> **Task details**
Please restate every entry exactly. Leave out the pictures.

(Material supplied Opens)

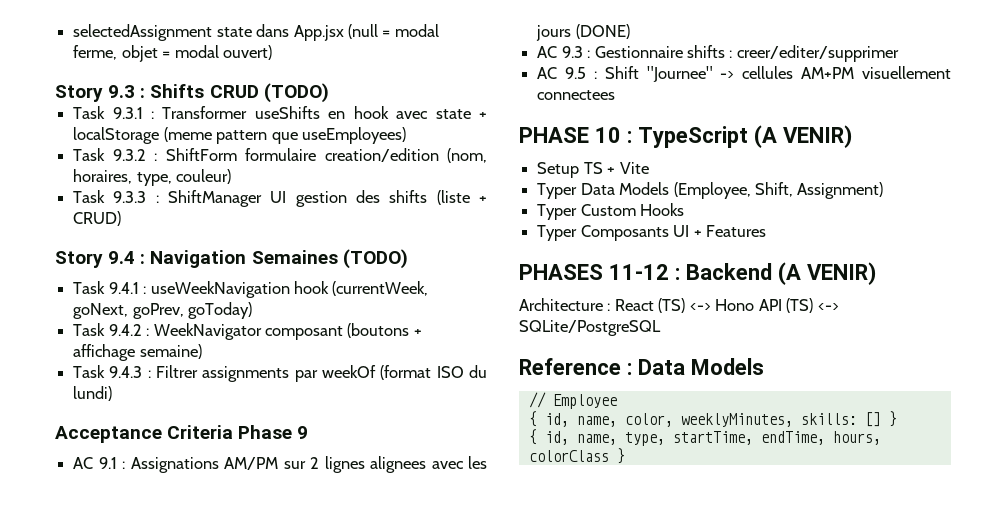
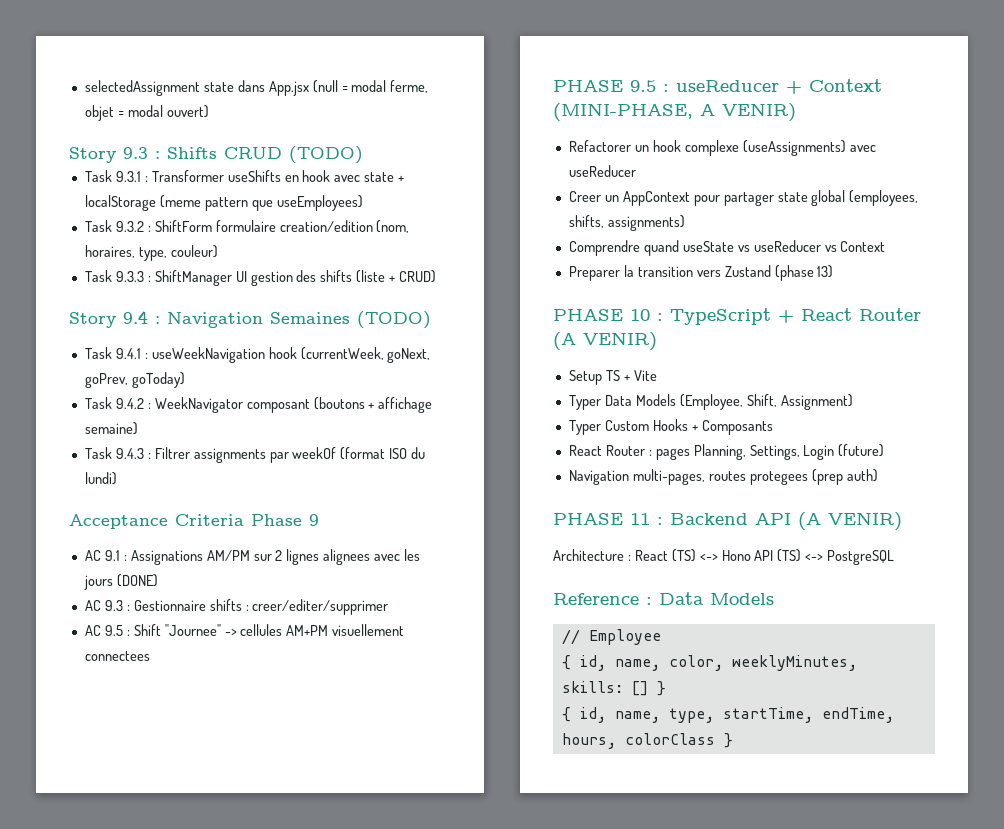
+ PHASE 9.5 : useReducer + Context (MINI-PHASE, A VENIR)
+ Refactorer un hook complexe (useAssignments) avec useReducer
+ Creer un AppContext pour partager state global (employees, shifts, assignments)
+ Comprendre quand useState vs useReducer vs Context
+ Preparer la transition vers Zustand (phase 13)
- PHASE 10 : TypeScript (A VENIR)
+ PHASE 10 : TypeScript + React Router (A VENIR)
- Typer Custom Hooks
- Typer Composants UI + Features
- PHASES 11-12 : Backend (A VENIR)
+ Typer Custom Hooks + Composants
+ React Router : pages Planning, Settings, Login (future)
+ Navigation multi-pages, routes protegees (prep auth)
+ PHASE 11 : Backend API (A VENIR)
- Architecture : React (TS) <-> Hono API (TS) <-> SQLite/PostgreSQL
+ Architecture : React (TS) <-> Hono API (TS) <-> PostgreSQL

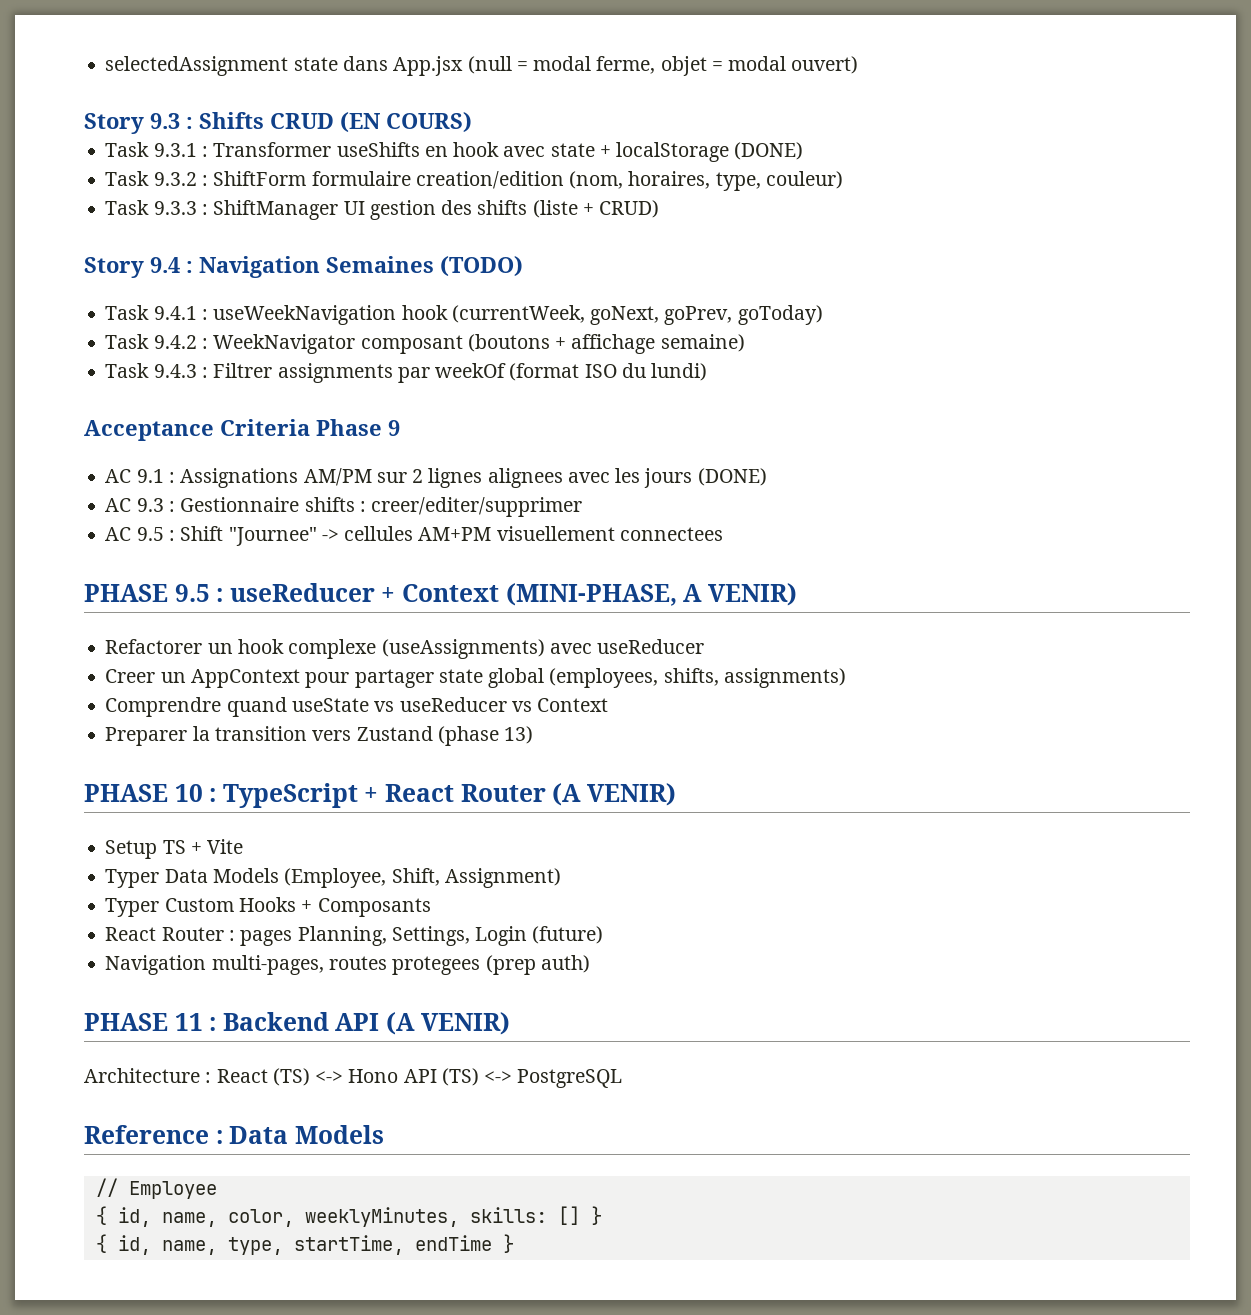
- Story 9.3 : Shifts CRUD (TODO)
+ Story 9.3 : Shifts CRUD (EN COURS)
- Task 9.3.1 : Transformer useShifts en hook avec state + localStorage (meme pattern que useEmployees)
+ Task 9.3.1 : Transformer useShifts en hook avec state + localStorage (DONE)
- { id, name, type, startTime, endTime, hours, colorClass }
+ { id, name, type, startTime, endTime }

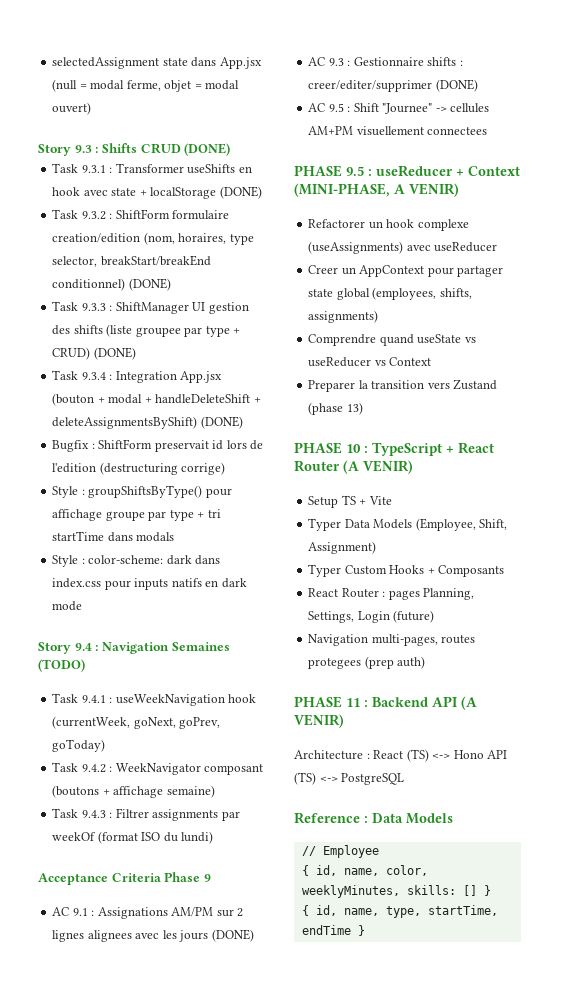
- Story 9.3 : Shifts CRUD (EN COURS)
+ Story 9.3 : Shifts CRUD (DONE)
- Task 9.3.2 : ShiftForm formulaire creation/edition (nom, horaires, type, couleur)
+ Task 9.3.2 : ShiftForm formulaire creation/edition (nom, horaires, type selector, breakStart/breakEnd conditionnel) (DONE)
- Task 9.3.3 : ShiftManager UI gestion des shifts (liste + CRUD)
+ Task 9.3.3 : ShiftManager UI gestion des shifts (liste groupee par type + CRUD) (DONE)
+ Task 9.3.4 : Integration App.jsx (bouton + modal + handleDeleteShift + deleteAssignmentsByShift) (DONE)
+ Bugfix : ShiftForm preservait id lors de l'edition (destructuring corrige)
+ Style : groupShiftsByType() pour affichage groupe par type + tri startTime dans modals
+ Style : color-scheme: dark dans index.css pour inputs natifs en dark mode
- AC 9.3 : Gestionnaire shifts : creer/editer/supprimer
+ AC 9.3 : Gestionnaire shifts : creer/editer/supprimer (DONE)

(Material supplied Closes)

> **Problem solution**
+ PHASE 9.5 : useReducer + Context (MINI-PHASE, A VENIR)
+ Refactorer un hook complexe (useAssignments) avec useReducer
+ Creer un AppContext pour partager state global (employees, shifts, assignments)
+ Comprendre quand useState vs useReducer vs Context
+ Preparer la transition vers Zustand (phase 13)
- PHASE 10 : TypeScript (A VENIR)
+ PHASE 10 : TypeScript + React Router (A VENIR)
- Typer Custom Hooks
- Typer Composants UI + Features
- PHASES 11-12 : Backend (A VENIR)
+ Typer Custom Hooks + Composants
+ React Router : pages Planning, Settings, Login (future)
+ Navigation multi-pages, routes protegees (prep auth)
+ PHASE 11 : Backend API (A VENIR)
- Architecture : React (TS) <-> Hono API (TS) <-> SQLite/PostgreSQL
+ Architecture : React (TS) <-> Hono API (TS) <-> PostgreSQL

- Story 9.3 : Shifts CRUD (TODO)
+ Story 9.3 : Shifts CRUD (EN COURS)
- Task 9.3.1 : Transformer useShifts en hook avec state + localStorage (meme pattern que useEmployees)
+ Task 9.3.1 : Transformer useShifts en hook avec state + localStorage (DONE)
- { id, name, type, startTime, endTime, hours, colorClass }
+ { id, name, type, startTime, endTime }

- Story 9.3 : Shifts CRUD (EN COURS)
+ Story 9.3 : Shifts CRUD (DONE)
- Task 9.3.2 : ShiftForm formulaire creation/edition (nom, horaires, type, couleur)
+ Task 9.3.2 : ShiftForm formulaire creation/edition (nom, horaires, type selector, breakStart/breakEnd conditionnel) (DONE)
- Task 9.3.3 : ShiftManager UI gestion des shifts (liste + CRUD)
+ Task 9.3.3 : ShiftManager UI gestion des shifts (liste groupee par type + CRUD) (DONE)
+ Task 9.3.4 : Integration App.jsx (bouton + modal + handleDeleteShift + deleteAssignmentsByShift) (DONE)
+ Bugfix : ShiftForm preservait id lors de l'edition (destructuring corrige)
+ Style : groupShiftsByType() pour affichage groupe par type + tri startTime dans modals
+ Style : color-scheme: dark dans index.css pour inputs natifs en dark mode
- AC 9.3 : Gestionnaire shifts : creer/editer/supprimer
+ AC 9.3 : Gestionnaire shifts : creer/editer/supprimer (DONE)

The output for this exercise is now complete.